L’Express • Delphine Peras
Il est toujours impressionnant de constater à quel point la fiction peut devancer la réalité. C’est le cas de ce deuxième roman de Laurine Roux, née en 1978, professeure de lettres dans les Hautes-Alpes, déjà très remarquée pour son premier titre, Une immense sensation de calme (2018). Cette fois, elle met en scène une famille – un couple et ses deux filles – retranchée dans une cabane au cœur de la forêt, après une pandémie qui aurait décimé le reste de la population. La cause ? Un virus transmis par les oiseaux. Suivez mon regard… Écrit bien avant la crise du Covid-19, le « Sanctuaire » désigne précisément le lieu qu’a délimité le père, lui seul s’autorisant à en sortir le temps de « rapines » dans la vallée pour rapporter des provisions, quand il ne s’acharne pas à occire le moindre volatile avec un lance-flammes. Sa cadette, Gemma, n’a jamais connu le monde d’avant la « catastrophe », contrairement à l’aînée, June, et à leur mère, Alexandra, nostalgiques de leur ancienne vie.

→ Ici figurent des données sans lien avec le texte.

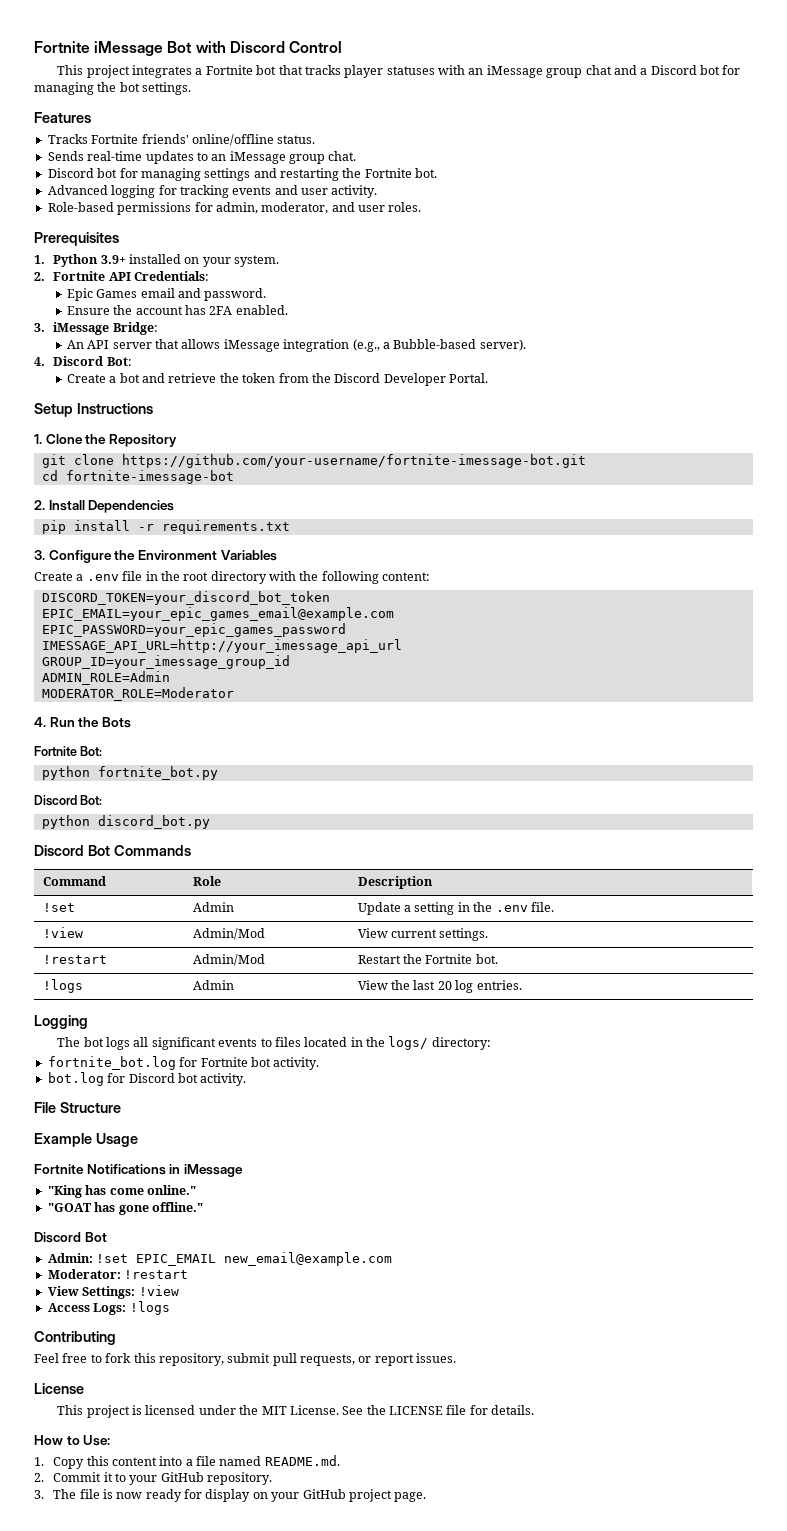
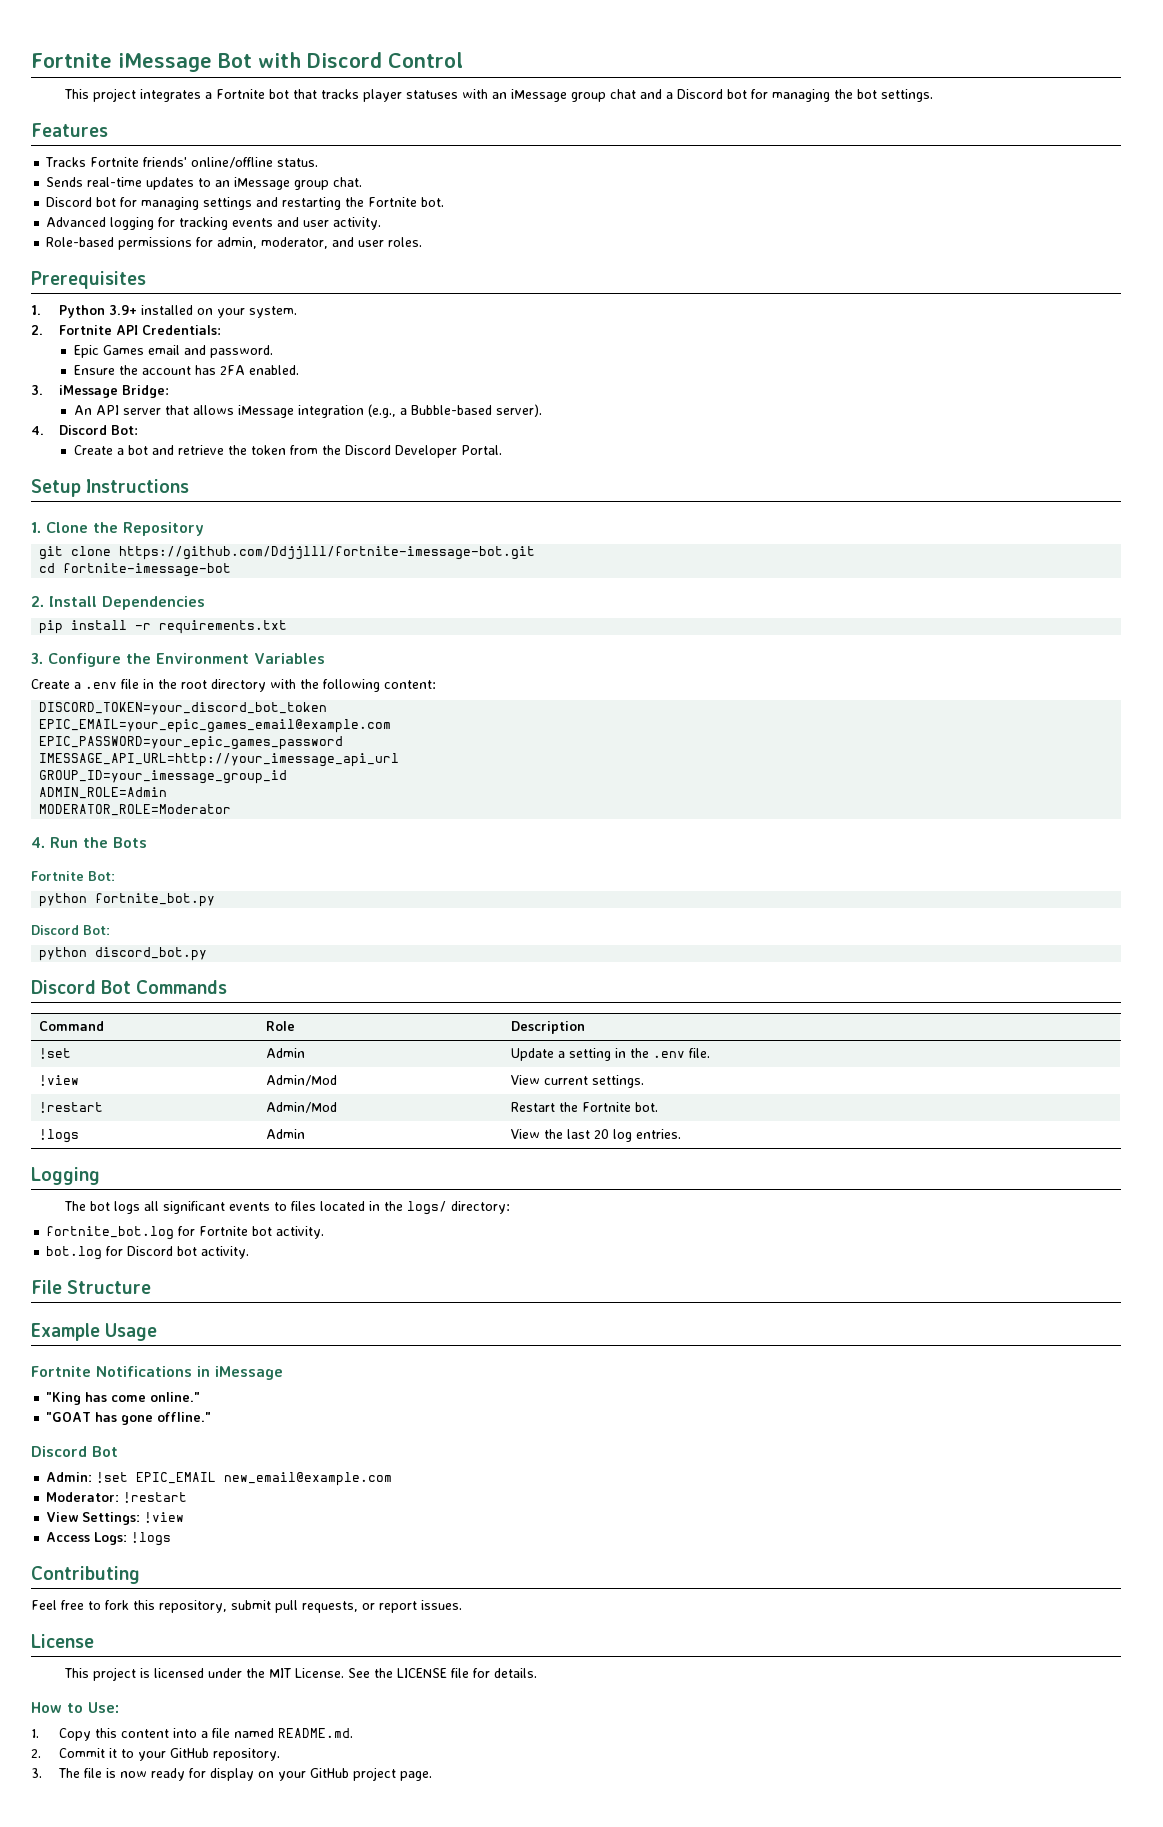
- git clone https://github.com/your-username/fortnite-imessage-bot.git
+ git clone https://github.com/Ddjjlll/fortnite-imessage-bot.git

Élevée à la dure par ce paternel brutal et paranoïaque, Gemma est l’attachante narratrice de cette fiction originale aux accents survivalistes, sans indication de lieu ni de temps : armée de son arc et de ses couteaux, experte en dépeçage du gibier, la gamine fait corps avec une nature que la romancière magnifie par sa langue sensuelle, riche en mots rares et précieux (parfois trop). Laurine Roux n’en perd pas pour autant le sens du récit, faisant monter la tension à mesure que sa jeune héroïne repousse les frontières du sanctuaire et s’aventure à ses risques et périls sur les traces d’un aigle fascinant. Au prix, surtout, d’une issue fatale… mais libératrice. La fin du livre est sidérante.